We start by looking to see how the mean creativity scores differ for those who were in a nature or an urban environment. We can do this using the group_by and summarise functions in a similar way to before, but on our preprocessed data, which we have stored in the data frame creative:

creative %>% group_by(Cond) %>% summarise(mean(score))
# A tibble: 2 x 2
  Cond   `mean(score)`
  <chr>          <dbl>
1 Nature          42.7
2 Urban           39.2

Your output will look similar to this, but the numbers will probably be different. In this example, it looks like there’s a small difference, with the creativity ratings slightly higher in the Nature environment – but how does this between-group difference compare to the within-group variability? As we covered in the Group Differences worksheet, this is most easily looked at with a scaled density plot:

creative %>% ggplot(aes(score, colour=factor(Cond))) + geom_density(aes(y=..scaled..)) + xlim(0, 100)

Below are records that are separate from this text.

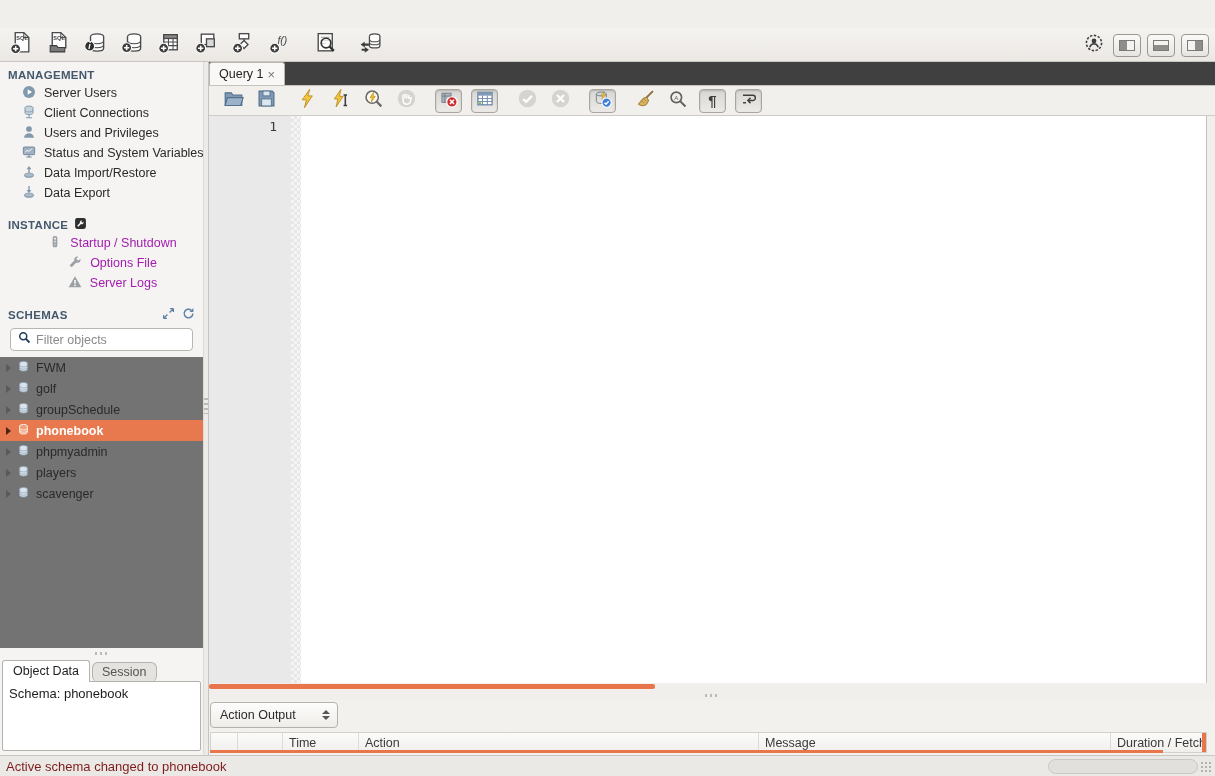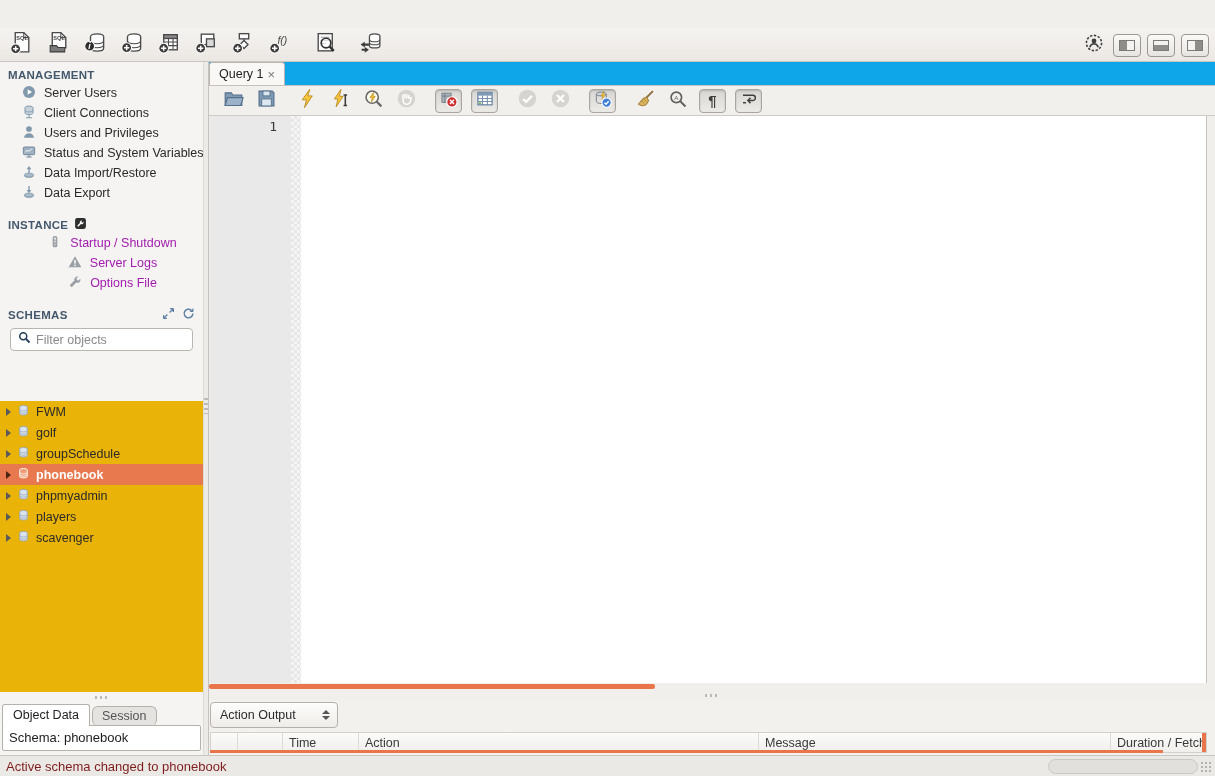"Query 1" .qtabs { background: #0ea5e9 -> #404040 }
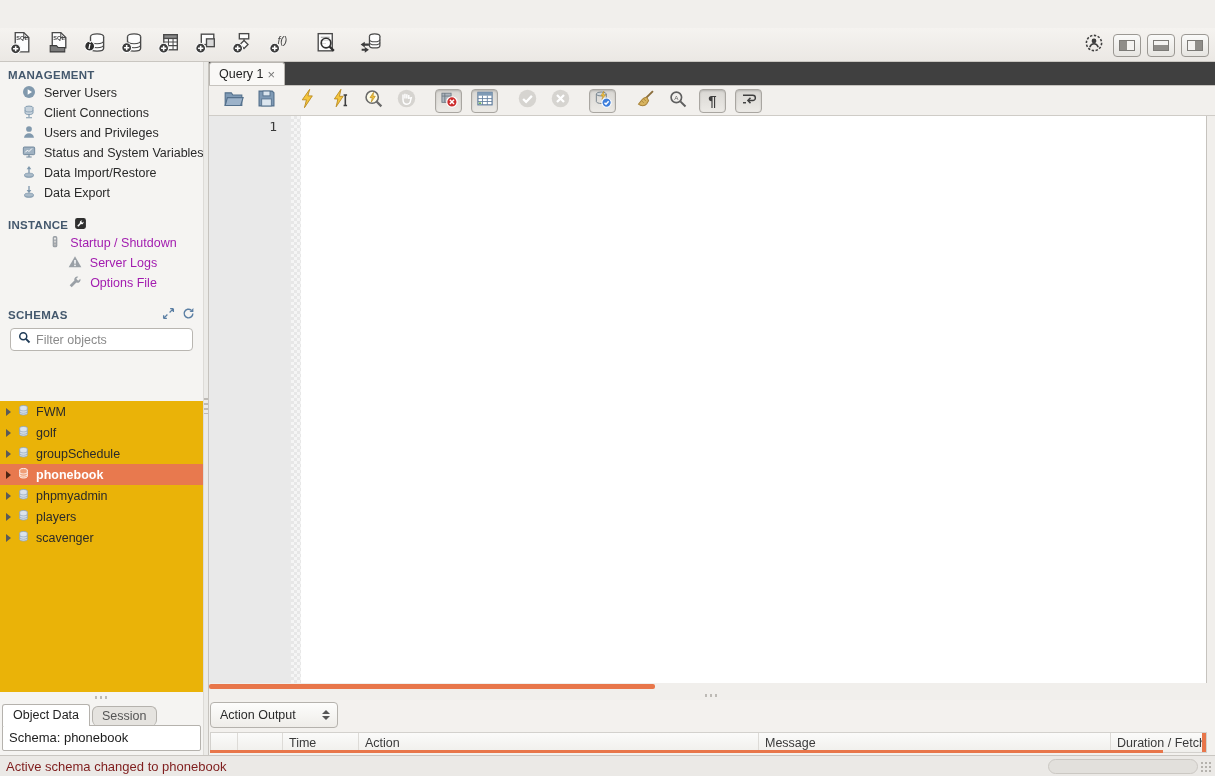"Server Logs" div.m-item { order: before "Options File" -> after "Options File" }
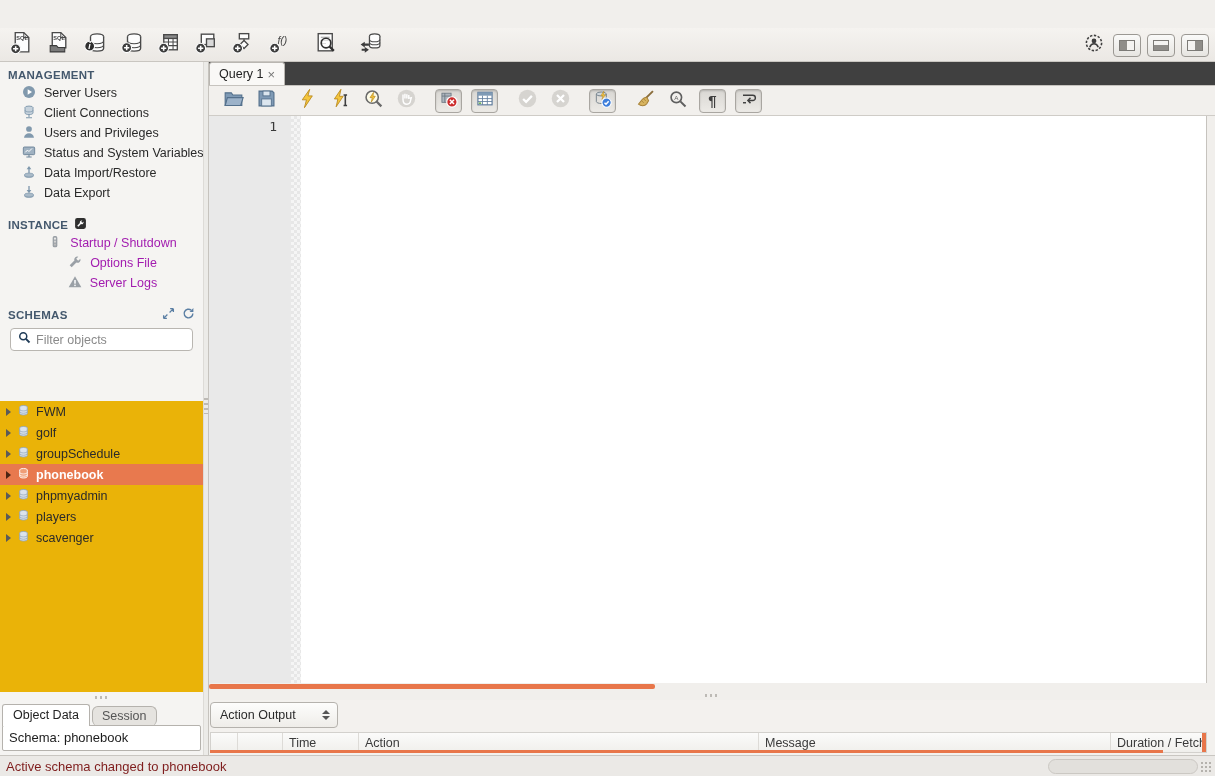"FWM" .schema-list { background: #eab308 -> #737373; margin-top: 44px -> none }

Explanation of command: The only new part here is xlim(0, 100), which sets limits on the x-axis of your graph. Specifically, it forces the lowest value on the x-axis to be 0 and the highest value to be 100. Without xlim, R chooses limits that it thinks are sensible. Like all computer programs, R isn’t that bright, so often it makes sense to tell it more precisely what you want.

In this example, the graph tells a somewhat different story to the means - although a difference between groups is visible, it is small compared to the variability within each group.

We can express the size of the difference in means, relative to the within-group variability, as an effect size. As we said in the Group Differences worksheet, we calculate an effect size in R like this:

cohen.d(creative$score ~ creative$Cond)

Cohen's d

d estimate: 0.2145072 (small)
95 percent confidence interval:
     lower      upper 
-0.5973451  1.0263596 

In this example, the effect size is around 0.21, which is typically described as a small effect. The effect size for your data may be different.

At this point, the most pressing question is probably whether the difference observed in the mean scores is likely to be real, or whether it’s more likely down to chance. As we saw in the Evidence worksheet, the best way to look at this is with a Bayesian t-test:

library(BayesFactor, quietly = TRUE)
ttestBF(formula = score ~ Cond, data = data.frame(creative))
Bayes factor analysis
[1] Alt., r=0.707 : 0.4053154 ±0%

Against denominator:
  Null, mu1-mu2 = 0 
Bayes factor type: BFindepSample, JZS

The Bayes Factor in this case is approximately a 1/2 (0.41 to be more precise), meaning it’s about twice as likely there isn’t a difference as there is. Your number will likely be a bit different.

Enter the mean creativity score for each condition, the effect size, and the Bayes Factor for the difference, into PsycEL.

Using the convention that there is a difference if BF > 3, there isn’t a difference if BF < 0.33, and if it’s between 0.33 and 3, we’re unsure, select difference, no difference, or unsure, on PsycEL.

This material is distributed under a Creative Commons licence. CC-BY-SA 4.0.